(Assignment) For each line of the data that includes the word "default", copy the line.

[Stored entries]
*-*-*

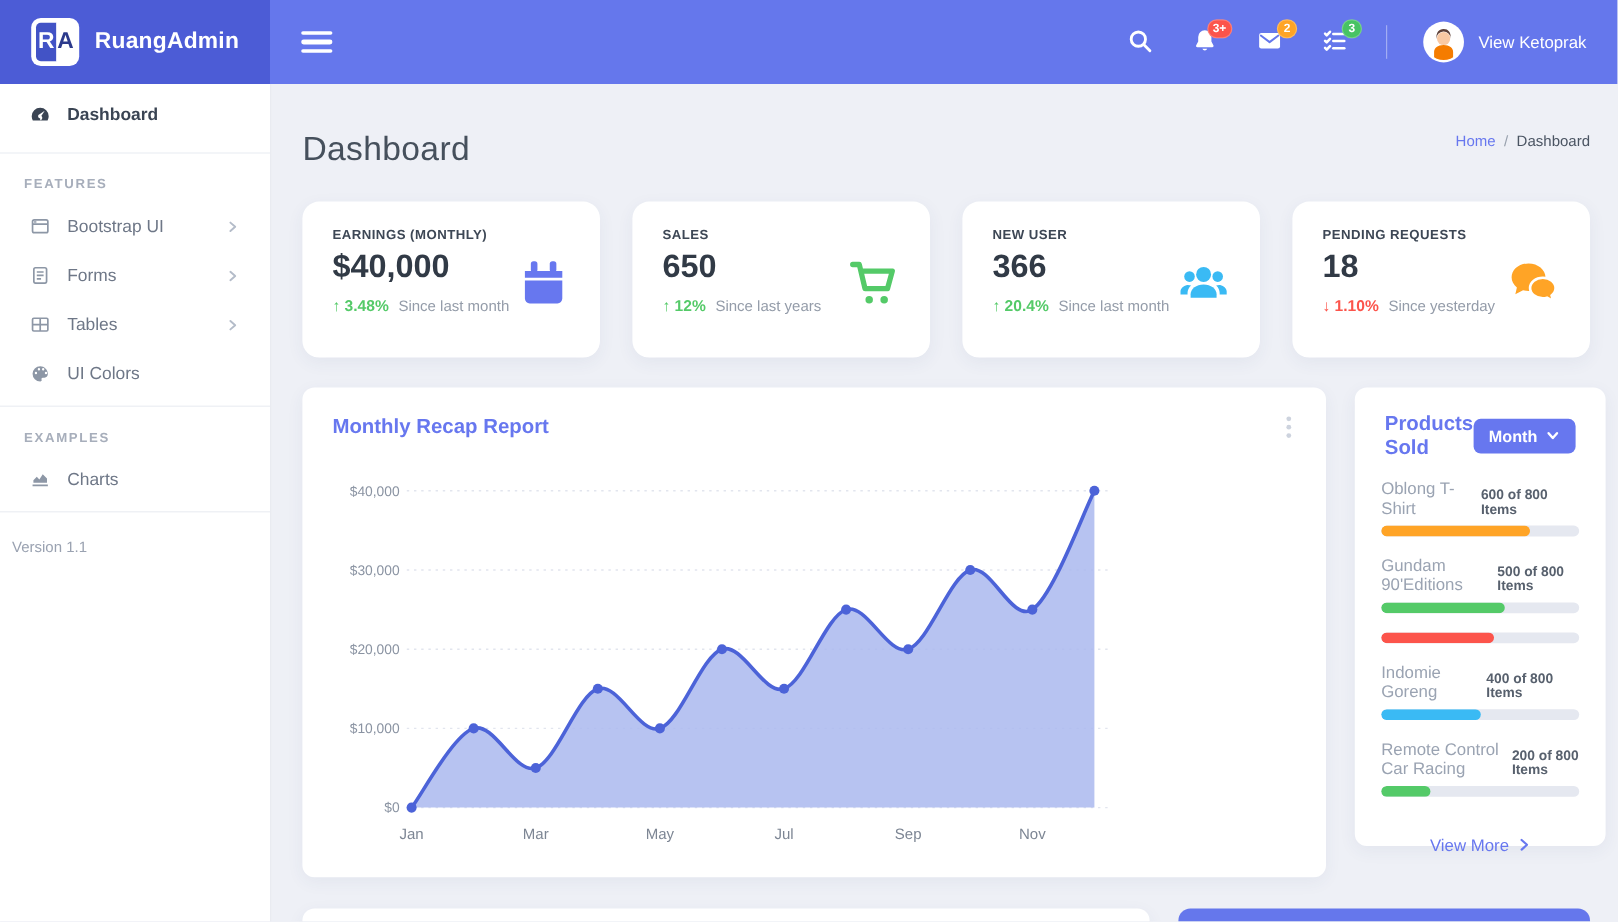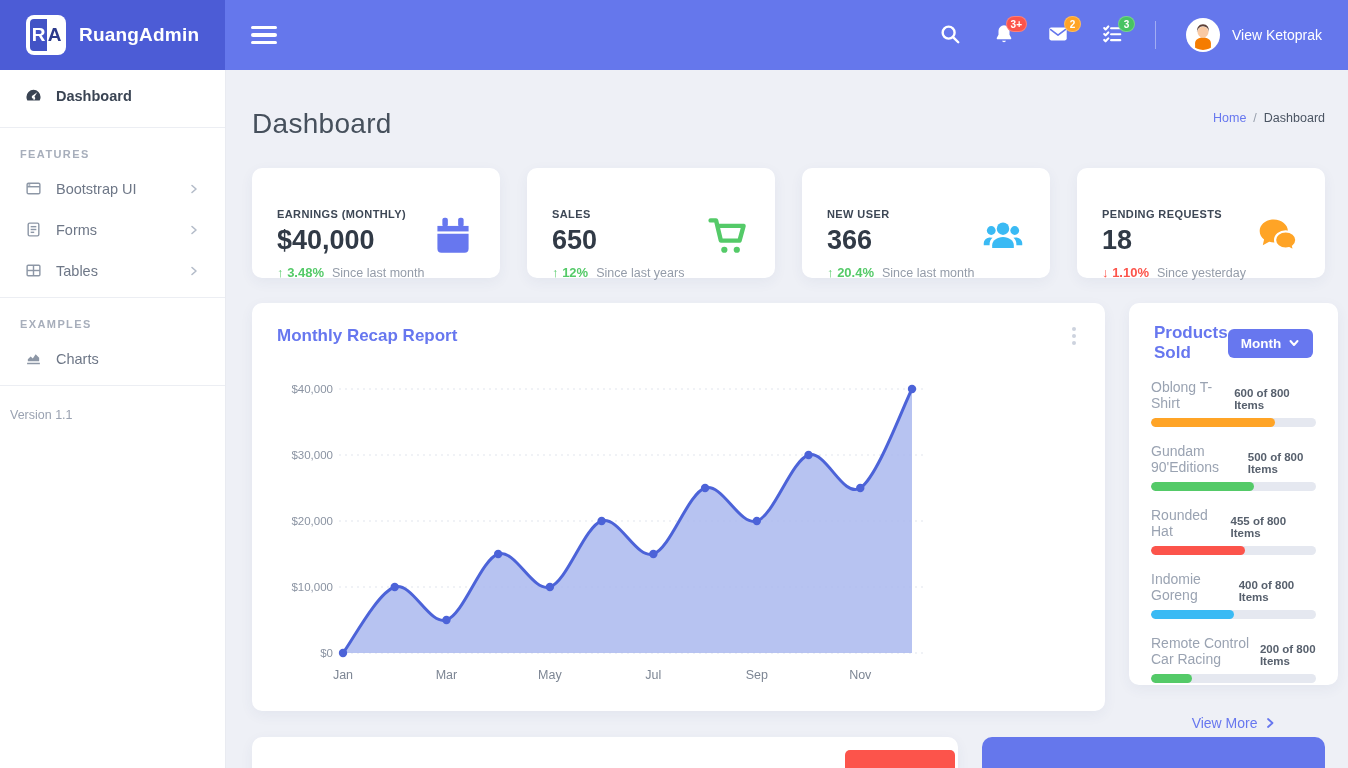--- a/index.html
+++ b/index.html
@@ -71,7 +71,7 @@
   
   .stats{display:grid; grid-template-columns:repeat(4,1fr); gap:27px;}
   .card{background:#fff; border-radius:10px; box-shadow:0 4px 14px rgba(45,65,125,.06);}
-  .stat-card{position:relative; padding:40px 25px 20px; height:110px;}
+  .stat-card{position:relative; padding:22px 25px 20px; height:130px;border-radius:14px;}
   .stat-label{font-size:11px; font-weight:bold; color:#3d4755; letter-spacing:.4px;}
   .stat-value{font-size:27px; font-weight:bold; color:#313a46; margin-top:5px;}
   .stat-foot{display:flex; align-items:center; gap:8px; margin-top:9px; font-size:12.5px;}

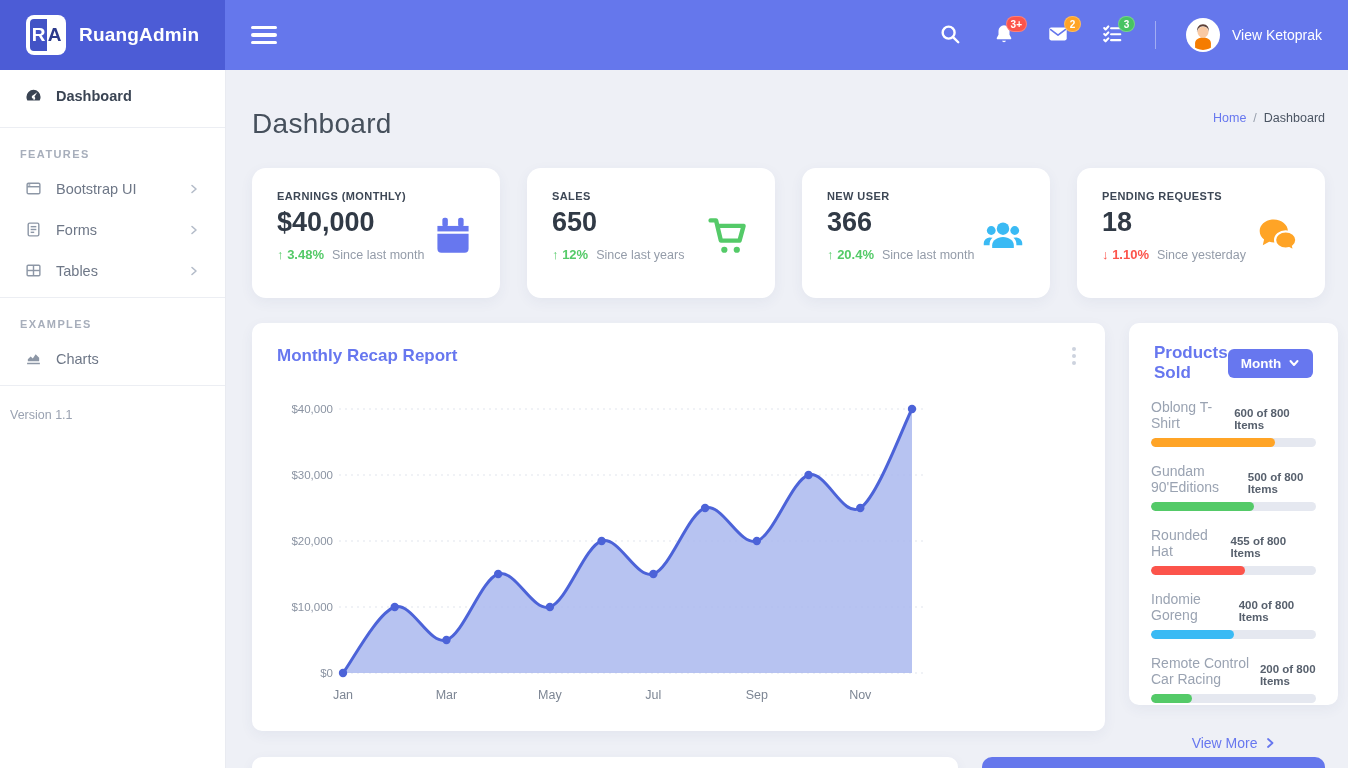--- a/index.html
+++ b/index.html
@@ -237,6 +237,14 @@
             <polyline points="8,5 16,12 8,19"></polyline>
           </svg>
       </span>
+    </div>
+    <div class="side-item">
+      <span class="icn">
+        <svg viewBox="0 0 24 24" fill="currentColor">
+          <path d="M12 3a9 9 0 0 0 0 18c1.5 0 2.2-1 1.6-2.2-.5-1.1.1-2.3 1.4-2.3H17a4.8 4.8 0 0 0 4-4.7C20.8 7 16.8 3 12 3zm-5 9.5a1.4 1.4 0 1 1 0-2.8 1.4 1.4 0 0 1 0 2.8zm3.5-4.5a1.4 1.4 0 1 1 0-2.8 1.4 1.4 0 0 1 0 2.8zm5 0a1.4 1.4 0 1 1 0-2.8 1.4 1.4 0 0 1 0 2.8zm3.3 4.5a1.4 1.4 0 1 1 0-2.8 1.4 1.4 0 0 1 0 2.8z"></path>
+        </svg>
+      </span>
+      <span>UI Colors</span>
     </div>
     <div class="side-divider"></div>
 

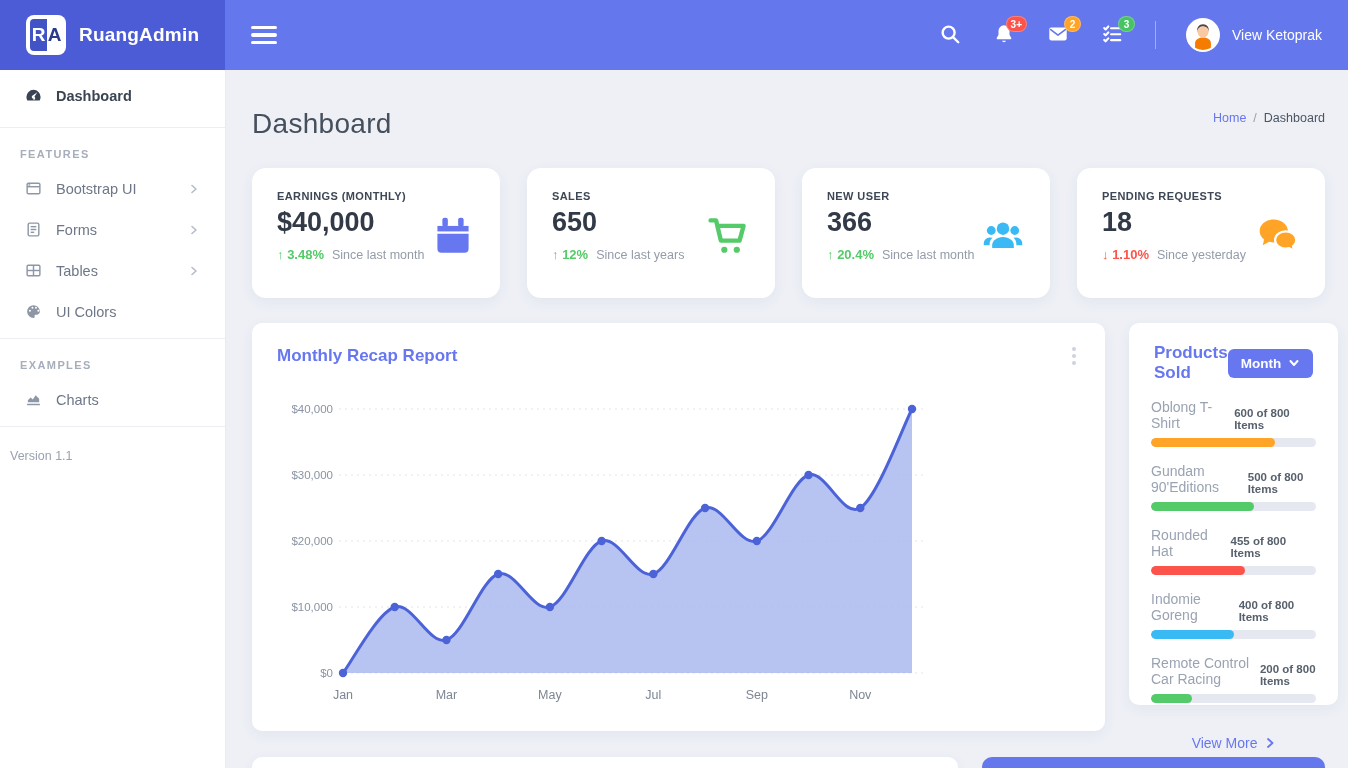--- a/index.html
+++ b/index.html
@@ -410,10 +410,6 @@
               </div>
           </div>
           <div class="product-row">
-            <div class="p-top">
-              <span class="p-name">Rounded Hat</span>
-              <span class="p-status">455 of 800 Items</span>
-            </div>
             <div class="p-track">
                 <div class="p-fill" style="width: 57%; background: rgb(252, 84, 75);"></div>
               </div>

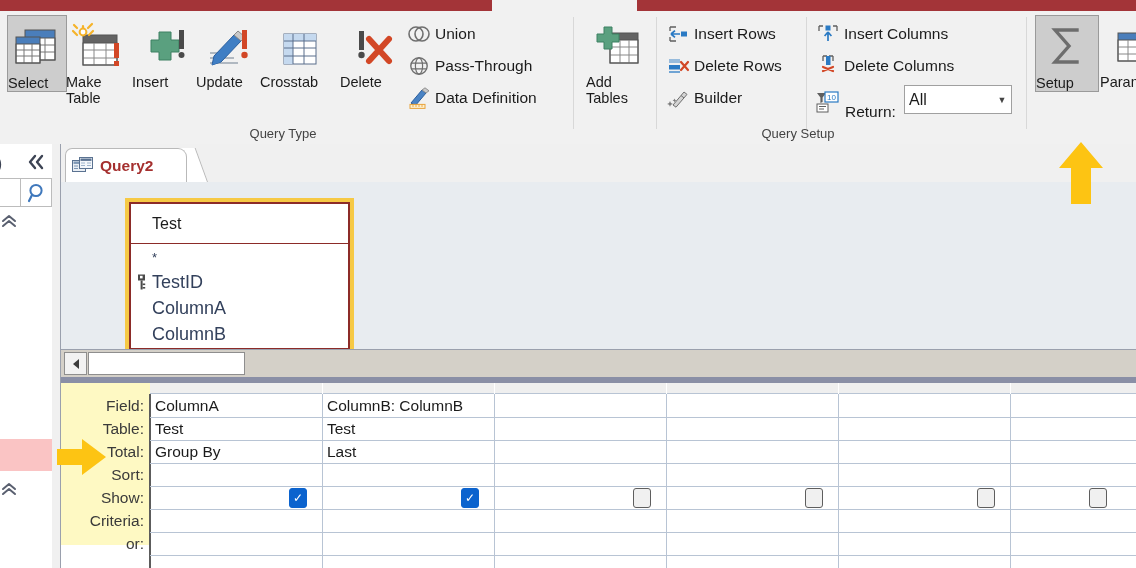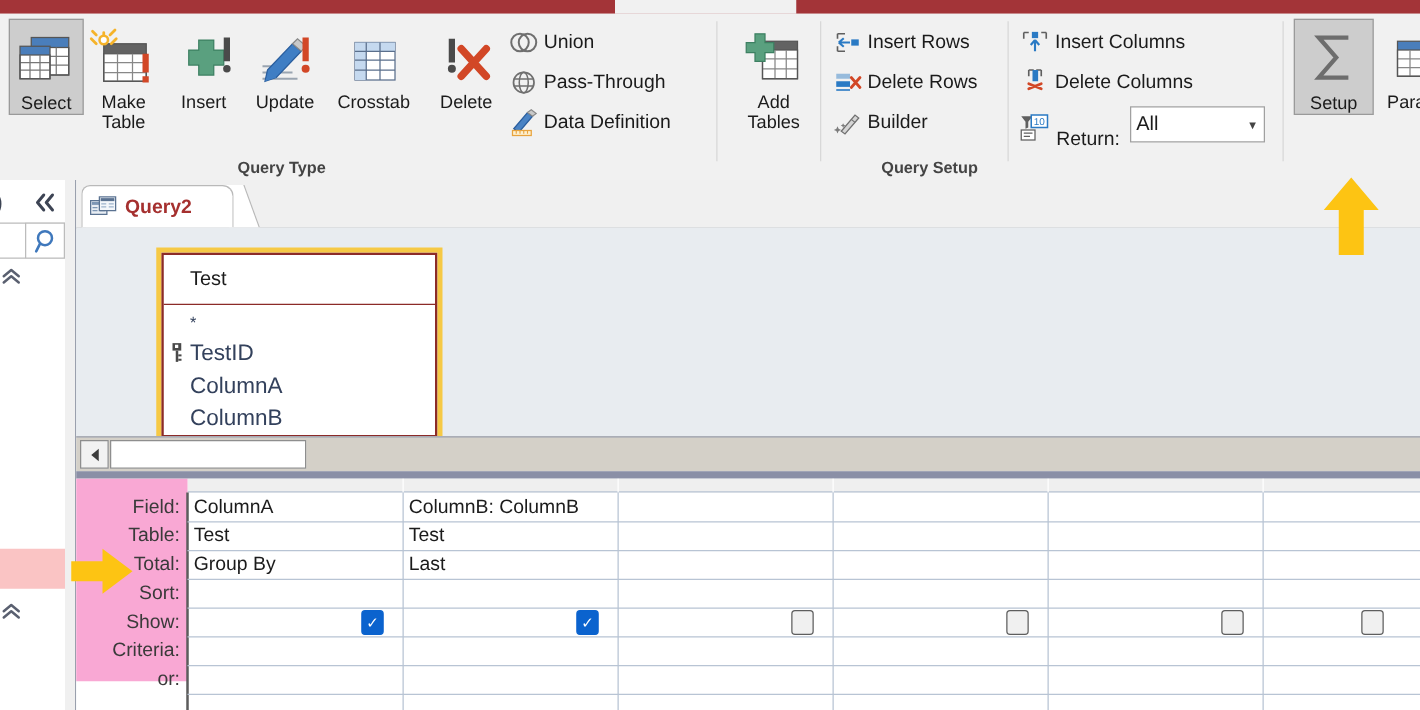--- a/index.html
+++ b/index.html
@@ -24,7 +24,7 @@
              text-align:left;white-space:nowrap;font-weight:bold;}
 
   
-  .big-btn{position:absolute;top:5px;width:66px;text-align:center;cursor:default;}
+  .big-btn{position:absolute;top:5px;width:66px;text-align:left;cursor:default;}
   .big-btn .glyph{height:56px;display:flex;align-items:flex-end;justify-content:center;}
   .big-btn .lbl{font-size:14.5px;color:#1b1b1b;line-height:1.12;margin-top:3px;}
   .big-btn.sel{background:#cdcdcd;border:1px solid #9a9a9a;}

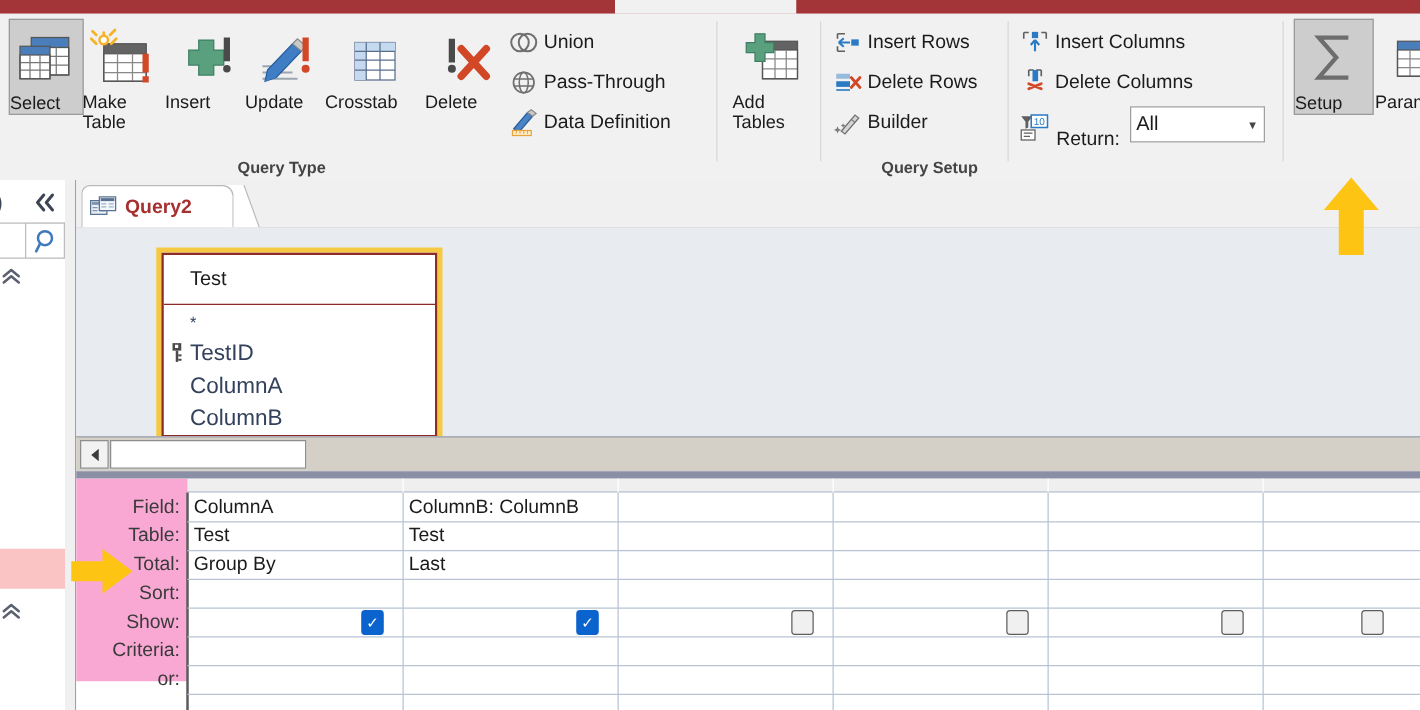--- a/index.html
+++ b/index.html
@@ -21,7 +21,7 @@
   .ribbon-divider{position:absolute;top:6px;width:1px;height:112px;background:#d8d8d8;}
 
   .grp-label{position:absolute;bottom:3px;font-size:13px;color:#444;
-             text-align:left;white-space:nowrap;font-weight:bold;}
+             text-align:center;white-space:nowrap;}
 
   
   .big-btn{position:absolute;top:5px;width:66px;text-align:left;cursor:default;}

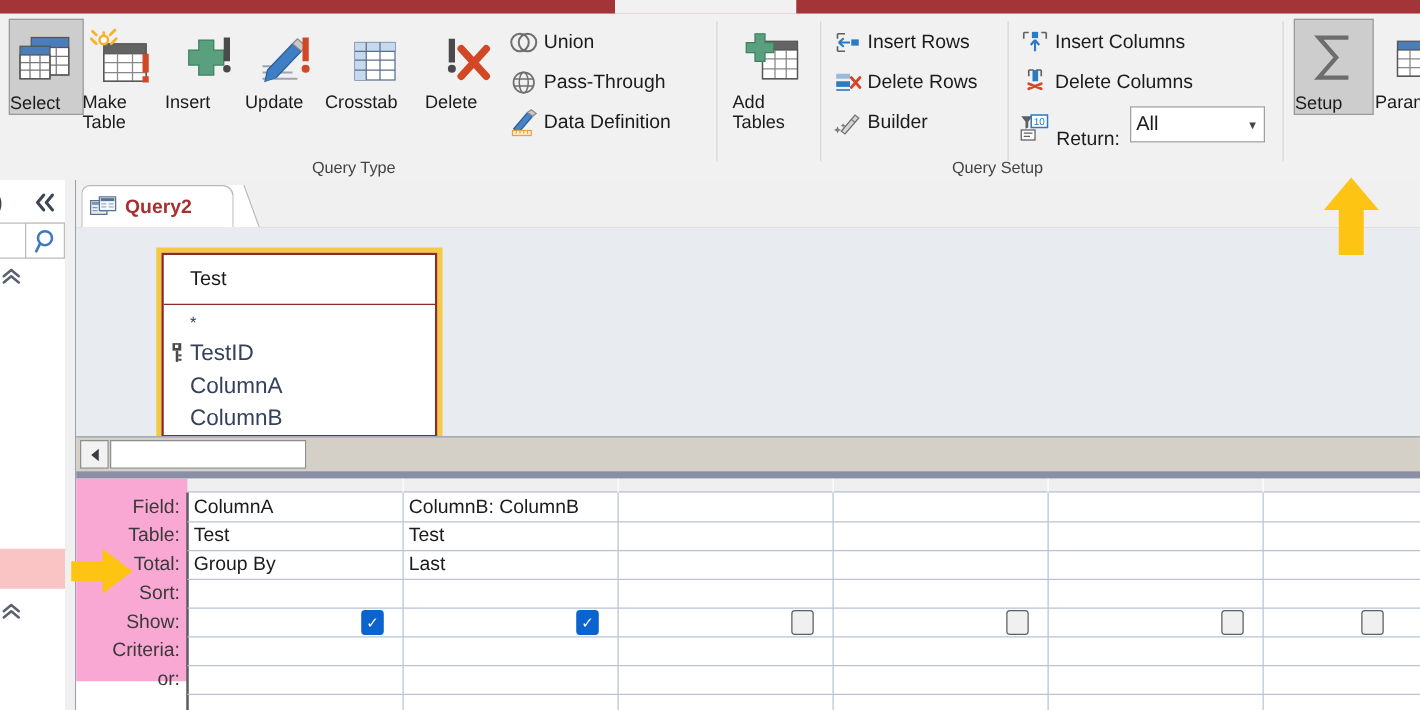--- a/index.html
+++ b/index.html
@@ -92,7 +92,7 @@
 
   
   .qbe{position:absolute;left:0;top:239px;width:1075px;height:185px;background:#ffffff;}
-  .qbe-rowhdr{position:absolute;left:0;top:0;width:89px;height:162px;background:#f9a8d4;}
+  .qbe-rowhdr{position:absolute;left:0;top:0;width:89px;height:162px;background:#fef9c3;}
   .rh{position:absolute;right:6px;font-size:15.5px;color:#3a3a3a;text-align:right;white-space:nowrap;}
   .qbe-colhdrbar{position:absolute;left:89px;top:0;width:986px;height:11px;background:#efefef;
                  border-bottom:1px solid #b8c4d4;box-sizing:border-box;}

*-*-*

(Exercise output)
-  .big-btn{position:absolute;top:5px;width:66px;text-align:center;cursor:default;}
+  .big-btn{position:absolute;top:5px;width:66px;text-align:left;cursor:default;}
   .big-btn{position:absolute;top:5px;width:66px;text-align:left;cursor:default;}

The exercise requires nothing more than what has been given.